Immunological changes at point-of-lay increase susceptibility to Salmonella enterica Serovar enteritidis infection in vaccinated chickens

Abstract

Chicken eggs are the main source of human Salmonella enterica serovar Enteritidis infection. S. Enteritidis infects the oviduct and ovary of the chicken leading to infection of developing eggs. Therefore, control in poultry production is a major public health priority. Vaccination of hens has proved successful in control strategies in United Kingdom leading to a 70% drop in human cases since introduced. However, as hens reach sexual maturity they become immunosuppressed and it has been postulated this leads to increased susceptibility to Salmonella infection. In this study we define the changes to the systemic and reproductive tract-associated immune system of hens throughout sexual development by flow cytometry and histology and determine changes in susceptibility to experimental S. Enteritidis challenge in naive and vaccinated hens. Changes to both systemic and local immune systems occur in chickens at sexual development around 140 days of age. The population of several leukocyte classes drop, with the greatest fall in CD4+ lymphocyte numbers. Within the developing reproductive tract there an organised structure of lymphocytic aggregates with γδ-T lymphocytes associated with the mucosa. At point-of-lay, this organised structure disappears and only scattered lymphocytes remain. Protection against Salmonella challenge is significantly reduced in vaccinated birds at point-of-lay, coinciding with the drop in CD4+ lymphocytes. Susceptibility to reproductive tract infection by Salmonella increased in vaccinated and naïve animals at 140 and 148 days of age. We hypothesise that the drop in γδ-T lymphocytes in the tract leads to decreased innate protection of the mucosa to infection. These findings indicate that systemic and local changes to the immune system increase the susceptibility of hens to S. Enteritidis infection. The loss of protective immunity in vaccinated birds demonstrates that Salmonella control should not rely on vaccination alone, but as part of an integrated control strategy including biosecurity and improved animal welfare.

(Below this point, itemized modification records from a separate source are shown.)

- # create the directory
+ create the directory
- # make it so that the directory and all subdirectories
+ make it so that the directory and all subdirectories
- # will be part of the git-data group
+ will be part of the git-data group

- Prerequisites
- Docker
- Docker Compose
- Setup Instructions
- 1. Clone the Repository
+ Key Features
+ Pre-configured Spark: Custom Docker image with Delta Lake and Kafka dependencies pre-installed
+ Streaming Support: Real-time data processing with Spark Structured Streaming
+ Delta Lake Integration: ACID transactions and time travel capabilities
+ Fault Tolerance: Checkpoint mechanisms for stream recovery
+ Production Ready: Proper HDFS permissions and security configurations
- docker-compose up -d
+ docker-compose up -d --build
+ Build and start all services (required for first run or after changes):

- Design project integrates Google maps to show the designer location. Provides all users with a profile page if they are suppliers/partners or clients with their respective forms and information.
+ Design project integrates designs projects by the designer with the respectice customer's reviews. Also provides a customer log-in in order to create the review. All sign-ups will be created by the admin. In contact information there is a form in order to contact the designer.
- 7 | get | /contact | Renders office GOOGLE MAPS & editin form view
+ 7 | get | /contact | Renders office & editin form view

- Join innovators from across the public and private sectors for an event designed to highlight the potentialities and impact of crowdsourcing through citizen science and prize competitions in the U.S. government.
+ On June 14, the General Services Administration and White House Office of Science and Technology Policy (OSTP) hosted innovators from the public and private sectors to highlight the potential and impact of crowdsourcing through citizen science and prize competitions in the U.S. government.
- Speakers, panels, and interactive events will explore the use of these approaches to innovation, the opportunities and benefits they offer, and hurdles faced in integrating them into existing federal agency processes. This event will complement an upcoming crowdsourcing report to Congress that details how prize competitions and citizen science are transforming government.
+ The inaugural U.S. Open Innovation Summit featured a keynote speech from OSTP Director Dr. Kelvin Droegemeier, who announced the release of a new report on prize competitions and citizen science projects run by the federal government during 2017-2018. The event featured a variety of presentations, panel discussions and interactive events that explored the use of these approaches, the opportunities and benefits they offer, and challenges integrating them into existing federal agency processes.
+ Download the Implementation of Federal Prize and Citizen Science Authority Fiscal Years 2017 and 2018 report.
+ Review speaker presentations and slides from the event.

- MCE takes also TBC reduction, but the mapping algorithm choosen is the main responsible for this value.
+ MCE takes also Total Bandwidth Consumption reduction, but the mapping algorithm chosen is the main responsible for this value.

Figure 1. Changes in splenic mononuclear leucocyte populations through development of and onset of sexual maturity in commercial laying hens determined by flow cytometry following specific single color staining with monoclonal antibodies to major chicken cell markers.

Fig. 1A shows the CD4+ population which falls significantly between 102 and 130 days of age as does the γδ population (Figure 1C). Figure 1B shows the CD8+ population (data for CD8α and CD8β combined), Figure 1D shows B lymphocyte (Bu-1) and Figure 1E macrophage (KUL01) stained populations. Data are shown as means of the percentage of positive cells (± SD). Data shown are based on five birds per time point.

Figure 2. Changes in cell populations in the chicken reproductive tract as determined by immunohistological examination.

2A shows T lymphocyte populations in the infundibulum (upper oviduct), 2B in the magnum (mid oviduct) and 2Cthe ovary. Figure 2D shows the changes in macrophage populations in the ovary and oviduct. Data are based on 10 fields of view for two sections of each tissue from each animal. Between five to seven birds were examined at each time point. Data are given as a mean (±SD).

Figure 3. Changes to CD4+ lymphocyte populations in the reproductive tract.

At 102 days of age CD4+ populations are primarily organised into aggregates in the ovary (Figure 3A) and oviduct. Birds lack lymph nodes and form more loose lymphoid structures. At 130 days (Figure 3B) these structures are no longer found, with smaller populations of cells found throughout the ovary. At 165 days (Figure 3C) CD4+ numbers increase slightly, but remain scattered throughout the tissue. Photomicrographs taken at a magnification of ×400.

Figure 4. Expression of Interleukin-4 (A) and Interleukin-6 (B) in the ovary.

Data is expressed as 40-Ct values in ovarian tissue in comparison to expression in breast muscle tissue as a control for no expression (40-Ct = 0). RNA levels are normalised between tissues using 28S RNA expression. Data are shown as means based on expression levels of 5 birds at each time point (±SD).